Хирург, не выдержав, заторопил меня.
— Быстрей перевязывай! Скоро шить будем, а ты на одном месте копаешься…
— Да поймите же, я не могу вязать, — вспыхнул я. — Я предупреждал вас, что я все забыл давным-давно…
— Тихо… без ругани, — одернул он меня и тут же приказал: — А ну слушай мою команду. Раз, два, три, начали…
Делать было нечего, и я покорно начал подчиняться всем командам хирурга. Постепенно я перестал замечать окружающие меня предметы. Рана,
— У-ух, ну ты!.. А ну давай разыскивай сосуд… Вишь, как кровит… — не грубо, а уважительно поправил меня хирург, и, заметив, что я нашел сосуд, он тут же давал совет: — А теперь шевелись, суши и перевязывай следующий. — Иногда, когда он не смотрел на меня, он говорил поспешно: — Ну а теперь подай салфетку и для контроля второй зажим… А то вдруг сосуд выскочит. Да не спеши брать мелочь, бери те сосуды, что покрупнее, с мелочью мы всегда справимся. Сосуд перевязал и тут же суши его…
Я сопел. Я старался. Времени для обид не было.
— Да ты что это словно в земле копаешься? — опять закричал он.
— Извините… — тихо произнес я. — У меня руки дрожат…
— Ну и что, что дрожат? — произнес он и тут же вновь продолжил: — Ты двумя пальцами захватывай ножницы, и без всяких там фокусов, ибо тут у нас не в ателье, а в печке… чуть что проворонил и враз сжаришься, совесть-то она за смерть больного будет все время тебя печь… Сосуд свалил-перевязал и сразу же шелк срежь… да усы большие не оставляй, только чуть-чуть, так называемые подусики…

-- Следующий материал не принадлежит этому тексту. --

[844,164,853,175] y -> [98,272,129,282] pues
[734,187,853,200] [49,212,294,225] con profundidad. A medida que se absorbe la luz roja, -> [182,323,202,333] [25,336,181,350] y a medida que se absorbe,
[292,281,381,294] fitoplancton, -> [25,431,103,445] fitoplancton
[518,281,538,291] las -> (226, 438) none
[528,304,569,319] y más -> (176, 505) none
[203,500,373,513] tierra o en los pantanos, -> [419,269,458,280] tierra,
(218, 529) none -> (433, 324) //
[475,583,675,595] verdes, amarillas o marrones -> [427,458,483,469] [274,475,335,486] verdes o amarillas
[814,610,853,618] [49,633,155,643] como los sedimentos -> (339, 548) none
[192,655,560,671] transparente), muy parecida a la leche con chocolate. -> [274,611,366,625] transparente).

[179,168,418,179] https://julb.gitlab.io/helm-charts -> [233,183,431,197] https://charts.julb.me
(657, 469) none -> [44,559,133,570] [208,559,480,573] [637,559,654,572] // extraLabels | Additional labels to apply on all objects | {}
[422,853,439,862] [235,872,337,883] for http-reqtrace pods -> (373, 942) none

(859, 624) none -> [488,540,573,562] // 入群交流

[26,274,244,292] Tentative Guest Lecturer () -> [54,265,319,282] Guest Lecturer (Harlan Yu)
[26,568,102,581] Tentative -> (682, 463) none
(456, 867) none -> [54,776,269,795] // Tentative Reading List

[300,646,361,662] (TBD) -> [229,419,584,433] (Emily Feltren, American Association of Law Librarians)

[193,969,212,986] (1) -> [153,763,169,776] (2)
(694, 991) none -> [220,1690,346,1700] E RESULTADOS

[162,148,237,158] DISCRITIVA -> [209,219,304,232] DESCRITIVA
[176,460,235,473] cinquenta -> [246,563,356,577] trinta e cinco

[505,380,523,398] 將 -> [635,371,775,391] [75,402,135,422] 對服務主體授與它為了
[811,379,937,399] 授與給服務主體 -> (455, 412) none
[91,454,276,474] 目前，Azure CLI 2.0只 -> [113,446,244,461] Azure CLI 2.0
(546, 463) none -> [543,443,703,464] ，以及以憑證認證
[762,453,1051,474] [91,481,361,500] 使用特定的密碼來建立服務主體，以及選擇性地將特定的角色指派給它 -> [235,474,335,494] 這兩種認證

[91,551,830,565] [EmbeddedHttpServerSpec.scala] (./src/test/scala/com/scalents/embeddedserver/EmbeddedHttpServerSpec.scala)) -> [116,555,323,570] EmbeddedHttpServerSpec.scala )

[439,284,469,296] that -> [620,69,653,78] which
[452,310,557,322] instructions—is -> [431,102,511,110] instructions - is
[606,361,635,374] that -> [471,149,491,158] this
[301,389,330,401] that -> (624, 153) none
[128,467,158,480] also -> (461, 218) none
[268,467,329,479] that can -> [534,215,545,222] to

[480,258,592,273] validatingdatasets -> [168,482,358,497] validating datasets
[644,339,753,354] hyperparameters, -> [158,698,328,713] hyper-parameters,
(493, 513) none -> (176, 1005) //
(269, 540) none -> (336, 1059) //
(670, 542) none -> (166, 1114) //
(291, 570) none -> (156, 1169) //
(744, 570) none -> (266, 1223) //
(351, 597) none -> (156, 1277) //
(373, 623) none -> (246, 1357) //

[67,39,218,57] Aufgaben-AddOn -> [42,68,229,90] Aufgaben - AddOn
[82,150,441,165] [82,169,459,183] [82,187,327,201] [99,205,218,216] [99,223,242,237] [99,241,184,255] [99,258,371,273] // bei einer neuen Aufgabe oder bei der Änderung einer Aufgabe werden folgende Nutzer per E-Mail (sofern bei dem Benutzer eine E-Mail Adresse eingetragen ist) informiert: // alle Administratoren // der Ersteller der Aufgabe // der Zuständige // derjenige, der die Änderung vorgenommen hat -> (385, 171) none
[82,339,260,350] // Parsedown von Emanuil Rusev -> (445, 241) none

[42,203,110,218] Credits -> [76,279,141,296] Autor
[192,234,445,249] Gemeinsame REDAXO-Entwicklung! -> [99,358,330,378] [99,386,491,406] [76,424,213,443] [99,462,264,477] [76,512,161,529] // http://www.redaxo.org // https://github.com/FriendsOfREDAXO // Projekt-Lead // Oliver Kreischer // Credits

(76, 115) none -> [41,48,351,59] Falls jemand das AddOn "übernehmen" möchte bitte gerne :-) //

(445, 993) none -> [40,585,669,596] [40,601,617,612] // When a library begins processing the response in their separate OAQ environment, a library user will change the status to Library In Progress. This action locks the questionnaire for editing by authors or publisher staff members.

— Доктор, и долго мне еще эти сосуды перевязывать? — набравшись смелости, спросил его я. А он как ни в чем не бывало ответил:
— Долго, очень долго…
А потом попросил:
— А ну давай срочно заходи сверху и спереди, вторую нитку указательным пальцем перехвати… Вишь, зажим сорвался. Ой, да что же это ты делаешь? Ты же кожу захватил… Ну, милый, так нельзя… И над ухом моим не пыхти, а то и так дышать нечем… Молодец, молодец… Перевяжем самые главные сосуды… Только за кончик зажима шелк заведи, а в остальном я сам ухвачусь… Вот и все, кажется, норма… Ну и отлично… Эх, ну что же, опять сорвался… Ладно, накладывай вновь ранорасширитель, растягивай рану и держи, я сам перевяжу…
Я так устал, что нет даже сил повернуть тело. И в ногах, и в груди, и в голове все гудит; спина ноет, затылок болит. В ушах треск-шум то и дело сменяется каким-то пронзительным звоном-писком, а перед глазами так рябит, словно я нахожусь не в операционной, а в дождь на озере. Но хирургу хоть бы что, он лишь изредка покряхтывает да знай делает свое дело.
— Да не загораживай ты своей головой свет… Каждая минута дорога, а ты… Видишь, где сосуды подкравливают, клади на них салфетки. Хорошо, хорошо, молодец. Динамично работаешь.
А потом хирург закричал:
— Сестра, у меня высохла глотка, смочи мне ее…
Хирург чуть отходит от стола, и сестра торопливо подсовывает под его маску стерильную резиновую трубку с воронкой на конце. В воронку сестра льет дистиллированную воду. Хирург с жадностью пьет ее, и я слышу даже, как булькает вода. Утолив жажду, хирург продолжает бой. Вдруг в операционной раздается неприятный звон. Это я локтем зацепил три зажима и какую-то баночку с кетгутом в спирте, и они упали в мусорный таз под ногами.